Literacy gave him a second chance

Published 8:15 am Wednesday, April 6, 2022

By KAREN THIEL For the Washington Daily News

Will Mitchell almost never talks about the part of his life that led him to a lifestyle that included the presence of law enforcement officials. What he will do, instead, is point people to the results of his decision to focus on a future that now has potential for him and the people he loves.

“I wasn’t a bad person, just made bad decisions. I don’t want to be back there any more,” he said of his early adulthood, which included “hustling to take care of me and my family, but that turned into just going for the money. God knew I wasn’t going to stop doing what I was doing unless He stopped me, so he allowed me to be stripped of everything,” Mitchell said of the arrest that resulted from his lifestyle.

The jail time that followed gave Mitchell a new outlook on life, which led him to Literacy Volunteers of Beaufort County, where he enrolled in the program that helped him get his high school equivalency diploma. That’s where Mitchell met volunteer John O’Neill. “It was a long hard process,” O’Neill said of the time and effort of earning his diploma. “Sometimes even I would get a bit discouraged (for him) but Will would buck me up. I’m not sure how it happened, but I became a “Will believer”, just as invested as Will was – and still is – in achieving his goals.”

The pair persisted through the Covid-19 pandemic and beyond. “I’ll never forget sitting in the Beaufort County Community College auditorium and watching Will walk across the stage to receive his degree…and him telling me what a big deal that was,” O’Neill said, adding that Mitchell’s success has inspired his younger family members to work just as hard to achieve their dreams.

That work didn’t end with Mitchell’s high school education.

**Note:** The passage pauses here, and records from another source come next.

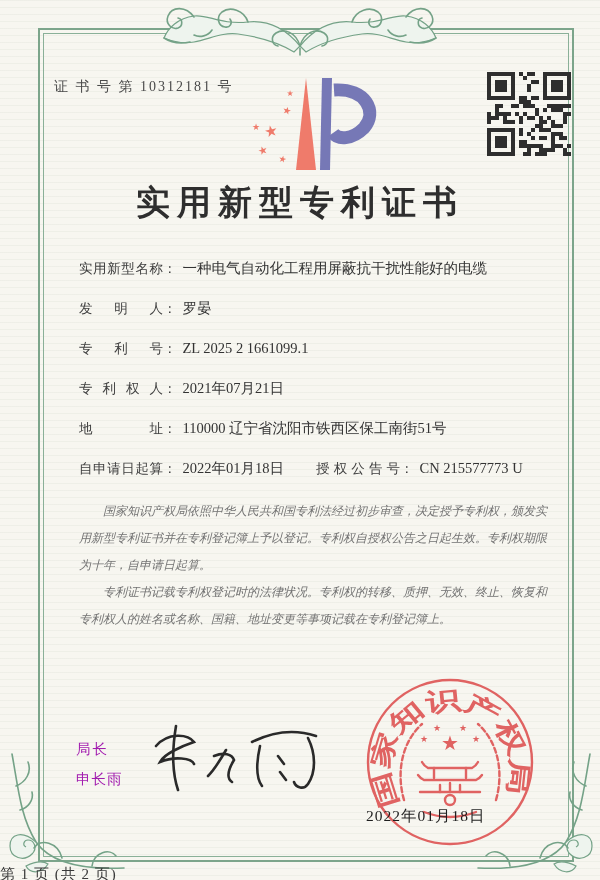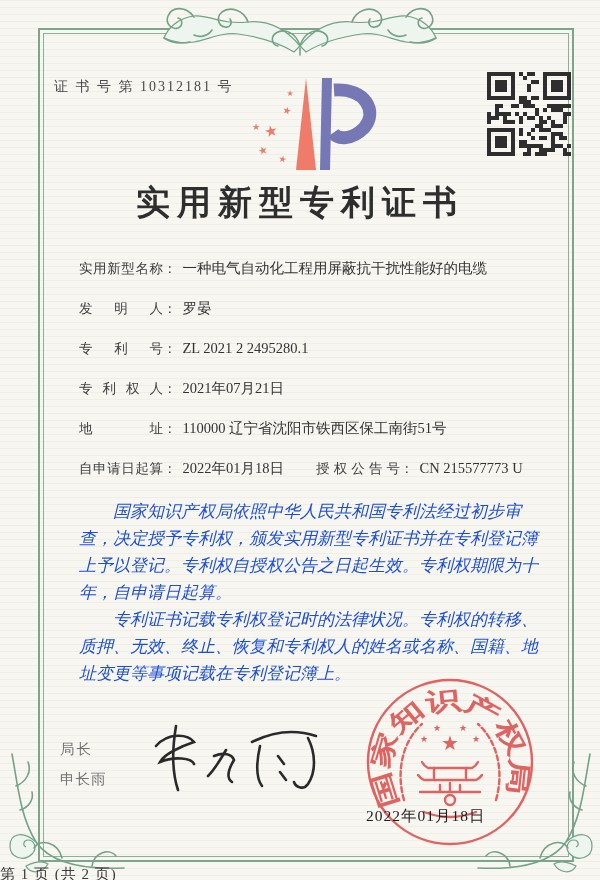--- a/index.html
+++ b/index.html
@@ -39,26 +39,26 @@
   .content{position:absolute;left:56px;right:52px;top:258px;margin-left:23px;}
   .field-row{position:relative;margin-bottom:19px;font-size:14.5px;
     line-height:20px;color:#3a3a3a;white-space:nowrap;}
   .flabel{display:inline-block;width:84px;text-align:justify;
     text-align-last:justify;font-size:13.5px;color:#404040;vertical-align:bottom;}
   .fcolon{display:inline-block;font-size:13.5px;margin-right:6px;color:#404040;}
   .fvalue{font-size:14.5px;color:#333;}
   .grant-first-value{display:inline-block;width:150px;}
   .grant-second{position:absolute;left:237px;top:0;}
 
-  .paras{margin-top:14px;font-size:17px;line-height:27px;color:#1d4ed8;
+  .paras{margin-top:14px;font-size:12px;line-height:27px;color:#737373;
     font-style:italic;}
   .paras p{margin:0;text-indent:2em;}
 
-  .signer{position:absolute;left:60px;top:740px;font-size:14.5px;
-    color:#737373;letter-spacing:2px;}
+  .signer{position:absolute;left:76px;top:740px;font-size:14.5px;
+    color:#a21caf;letter-spacing:2px;}
   .signer .sname{margin-top:11px;letter-spacing:1px;}
   .signature{position:absolute;left:148px;top:720px;width:185px;height:82px;}
 
   .seal{position:absolute;left:360px;top:670px;width:180px;height:180px;
     opacity:0.88;}
   .seal-date{position:absolute;left:366px;top:806px;font-size:15.5px;
     letter-spacing:1px;color:#1e1e1e;z-index:5;font-weight:500;}
 
   .footer{position:absolute;left:0;right:0;top:865px;text-align:left;
     font-size:15px;color:#3a3a3a;letter-spacing:1px;}
@@ -353,21 +353,21 @@
 <div class="title">实用新型专利证书</div>
 
 <div class="content">
   <div class="field-row">
     <span class="flabel">实用新型名称</span><span class="fcolon">：</span><span class="fvalue">一种电气自动化工程用屏蔽抗干扰性能好的电缆</span>
   </div>
   <div class="field-row">
     <span class="flabel">发明人</span><span class="fcolon">：</span><span class="fvalue">罗晏</span>
   </div>
   <div class="field-row">
-    <span class="flabel">专利号</span><span class="fcolon">：</span><span class="fvalue">ZL 2021 2 2495280.1</span>
+    <span class="flabel">专利号</span><span class="fcolon">：</span><span class="fvalue">ZL 2025 2 1661099.1</span>
   </div>
   <div class="field-row">
     <span class="flabel">专利权人</span><span class="fcolon">：</span><span class="fvalue">2021年07月21日</span>
   </div>
   <div class="field-row">
     <span class="flabel">地址</span><span class="fcolon">：</span><span class="fvalue">110000 辽宁省沈阳市铁西区保工南街51号</span>
   </div>
   <div class="field-row">
     <span class="flabel">自申请日起算</span><span class="fcolon">：</span><span class="fvalue grant-first-value">2022年01月18日</span>
     <span class="grant-second">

His dreams included a career as a barber, a tradition in his family. “I don’t know how he found the energy day after day to go to school, then go to work at the chicken plant, and repeat this over and over,” O’Neill said, “but Will kept moving forward and last December he was done. Will could now start cutting hair.”

Mitchell said he is living his dream, and his boss is just as happy about that success. “It’s been a great experience just being able to mentor him and give him an opportunity that he’s really looking for,” said Solomon Ore, owner of Premier Barber Shop on North Market Street. “Will has a good character and is down to earth with our clients,” Ore said of Mitchell, whose status as an apprentice is part of the process for full accreditation as a barber. “He knows how to hone into his craft and pay attention. So far everyone has been back who has had a chance to get a service from him. They love Will and it’s been working out for him.”

Even more than the praise, Mitchell said he wants his life to become the motivation that leads others to aim for higher goals. “Sometimes people don’t know another way until somebody shows them. I still go through stuff in my life, but I am striving to be the best I can be. I want to help other people who don’t have opportunities now, and give people the chance to go to the next level with their passions and dreams.”